As Rosa grew up, Nicaragua fell to pieces. After decades of right-wing dictatorship under the Somoza family, it was taken over by Communist revolutionaries led by Daniel Ortega in the late 1970s. For much of the 1980s, the government was locked in a civil war with the Contras, the rebel group illegally financed by Ronald Reagan's White House. That left 30,000 dead, and tens of thousands more maimed. But its real legacy was financial: over the decade, Nicaragua's wealth declined by 80 per cent, until it became the poorest nation on earth. At one point, inflation hit 13,000 per cent. Rebuilding did not begin until the war ended, after Mr Ortega was defeated in an election by Violetta Chamorro in 1990.

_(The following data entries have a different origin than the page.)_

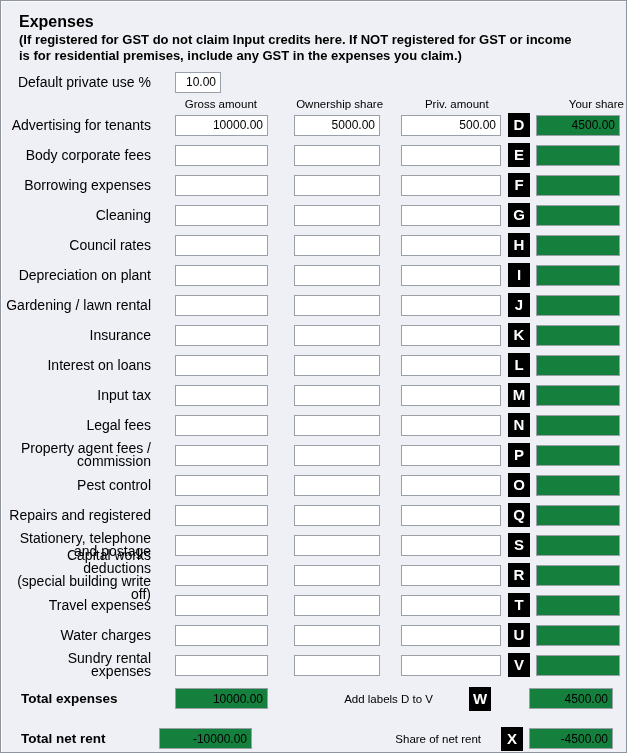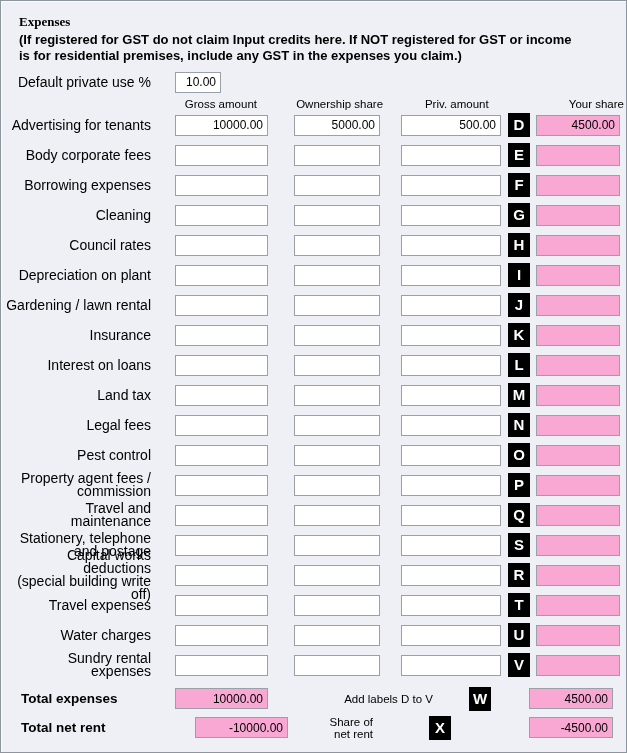--- a/index.html
+++ b/index.html
@@ -17,7 +17,7 @@
   .content { padding-left:4px; }
   .title {
     margin:13px 0 0 14px;
-    font-size:13px; font-weight:bold; line-height:15px;font-family:Liberation Serif, serif;
+    font-size:16px; font-weight:bold; line-height:15px;
   }
   .note {
     margin:3px 0 0 14px;

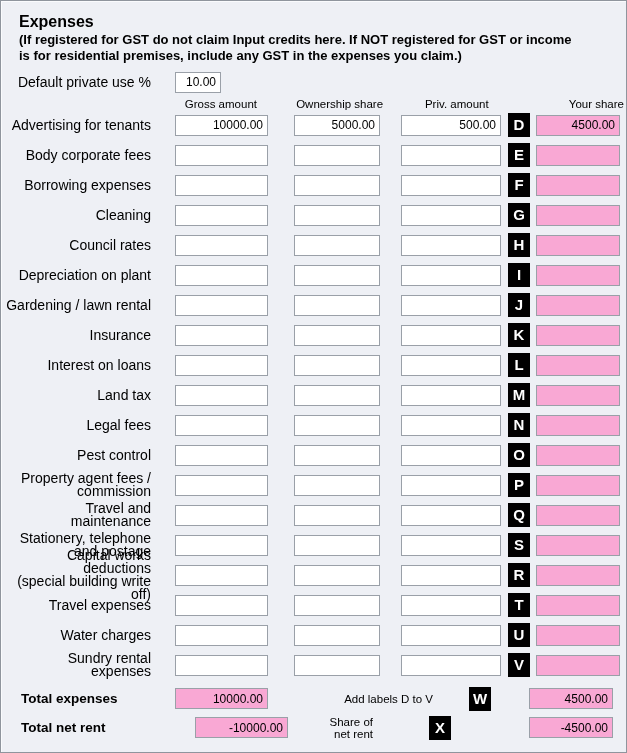--- a/index.html
+++ b/index.html
@@ -47,7 +47,7 @@
     font-family:"Liberation Sans", sans-serif; font-size:12px;
     text-align:right; padding:0 4px 0 2px; color:#000;
   }
-  .fld.ro { background:#f9a8d4; }
+  .fld.ro { background:#15803d; }
   .f-gross { width:93px; }
   .f-own   { width:86px; }
   .f-priv  { width:100px; }

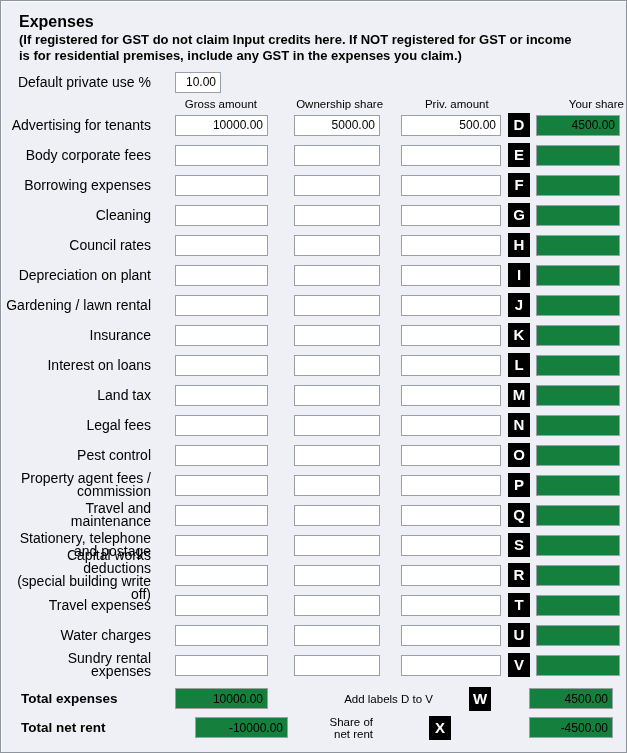--- a/index.html
+++ b/index.html
@@ -220,7 +220,7 @@
   </div>
 
   <div class="row">
-    <div class="c-label">Land tax</div>
+    <div class="c-label">Input tax</div>
     <input class="fld f-gross" type="text" value="" style="">
     <div class="sp1"></div>
     <input class="fld f-own" type="text" value="" style="">

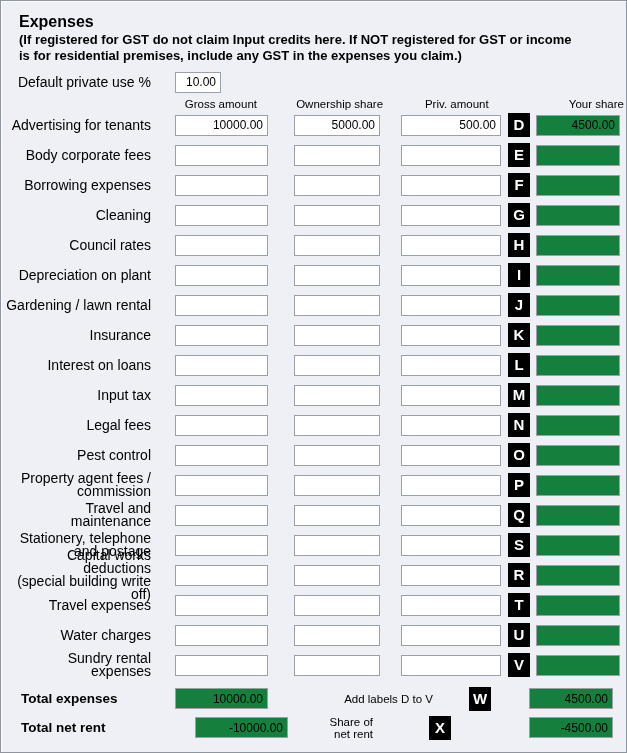--- a/index.html
+++ b/index.html
@@ -246,19 +246,6 @@
   </div>
 
   <div class="row">
-    <div class="c-label">Pest control</div>
-    <input class="fld f-gross" type="text" value="" style="">
-    <div class="sp1"></div>
-    <input class="fld f-own" type="text" value="" style="">
-    <div class="sp2"></div>
-    <input class="fld f-priv" type="text" value="" style="">
-    <div class="sp3"></div>
-    <div class="badge">O</div>
-    <div class="sp4"></div>
-    <input class="fld f-share ro" type="text" readonly="" value="" style="">
-  </div>
-
-  <div class="row">
     <div class="c-label">Property agent fees /
 commission</div>
     <input class="fld f-gross" type="text" value="" style="">
@@ -268,6 +255,19 @@
     <input class="fld f-priv" type="text" value="" style="">
     <div class="sp3"></div>
     <div class="badge">P</div>
+    <div class="sp4"></div>
+    <input class="fld f-share ro" type="text" readonly="" value="" style="">
+  </div>
+
+  <div class="row">
+    <div class="c-label">Pest control</div>
+    <input class="fld f-gross" type="text" value="" style="">
+    <div class="sp1"></div>
+    <input class="fld f-own" type="text" value="" style="">
+    <div class="sp2"></div>
+    <input class="fld f-priv" type="text" value="" style="">
+    <div class="sp3"></div>
+    <div class="badge">O</div>
     <div class="sp4"></div>
     <input class="fld f-share ro" type="text" readonly="" value="" style="">
   </div>

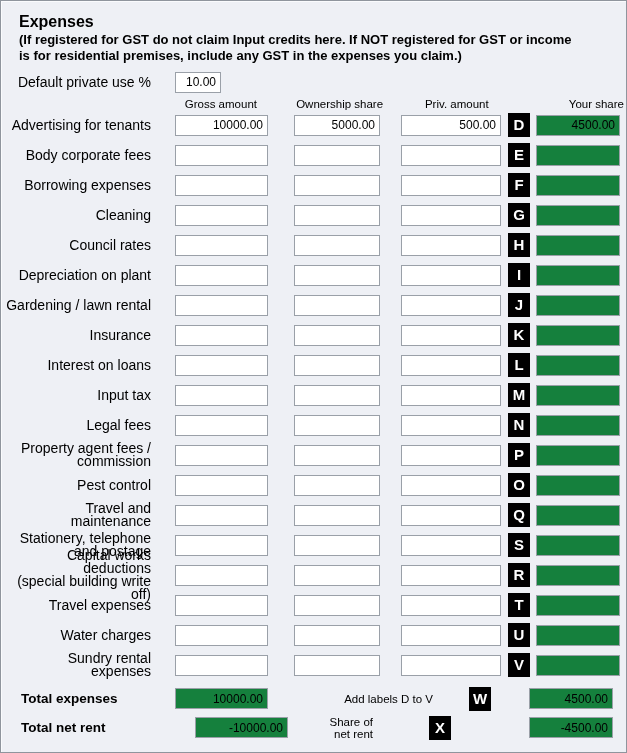--- a/index.html
+++ b/index.html
@@ -273,7 +273,7 @@
   </div>
 
   <div class="row">
-    <div class="c-label">Travel and maintenance</div>
+    <div class="c-label">Repairs and registered</div>
     <input class="fld f-gross" type="text" value="" style="">
     <div class="sp1"></div>
     <input class="fld f-own" type="text" value="" style="">

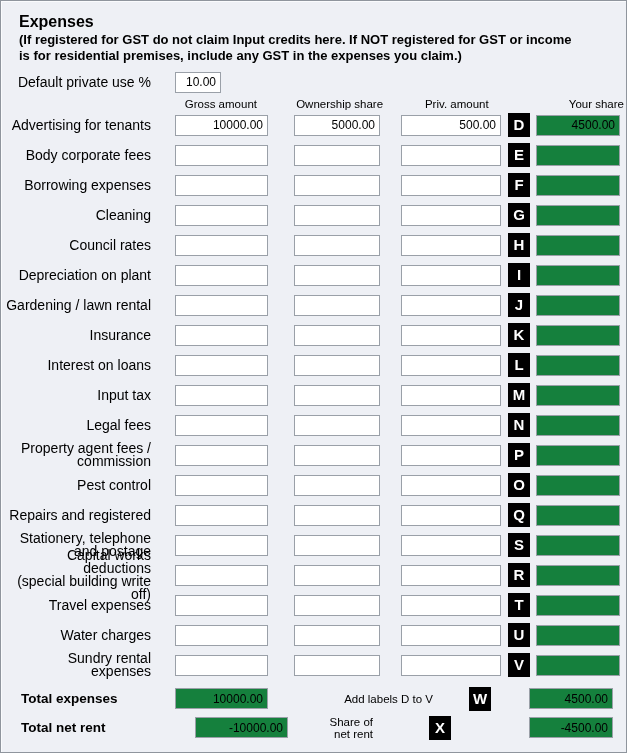--- a/index.html
+++ b/index.html
@@ -28,7 +28,7 @@
   .row  { display:flex; align-items:center; height:30px; }
   .trow { display:flex; align-items:center; height:25px; margin-right:13px; }
   .trow1 { margin-top:6px;gap:16px; }
-  .trow2 { margin-top:4px;gap:36px; }
+  .trow2 { margin-top:15px; }
 
   .c-label {
     width:146px; padding-right:24px; flex:0 0 146px;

Then Rosa began campaigning in Chinandega for disabled women. In 1995, she began being supported by Solidez, one of Nicaragua's few disabled rights groups (it too receives grants from One World Action). "For five years, we pressured the mayor," she said. "By the end, he had modified the streets and the kerbs, made the hospitals and public buildings accessible, and introduced Braille signs. Chinandega was the first place in Nicaragua to make these changes. After that, we moved to Managua and spread out across the country."
Today, Rosa also helps disabled people become productive members of society. "We run centres where people can learn. They receive instruction in hairdressing, textiles, or how to make cookies. It provides them with a living."
But in 2006, Mr Ortega regained the presidency, cementing power in municipal elections with the hallmarks of corruption: rioting voters, opposition parties arbitrarily banned, disappearing ballot papers and beaten investigative journalists.
In this turmoil, Rosa Salgado's independent spirit, and her determination to protect society's most disadvantaged, seems more precious than ever.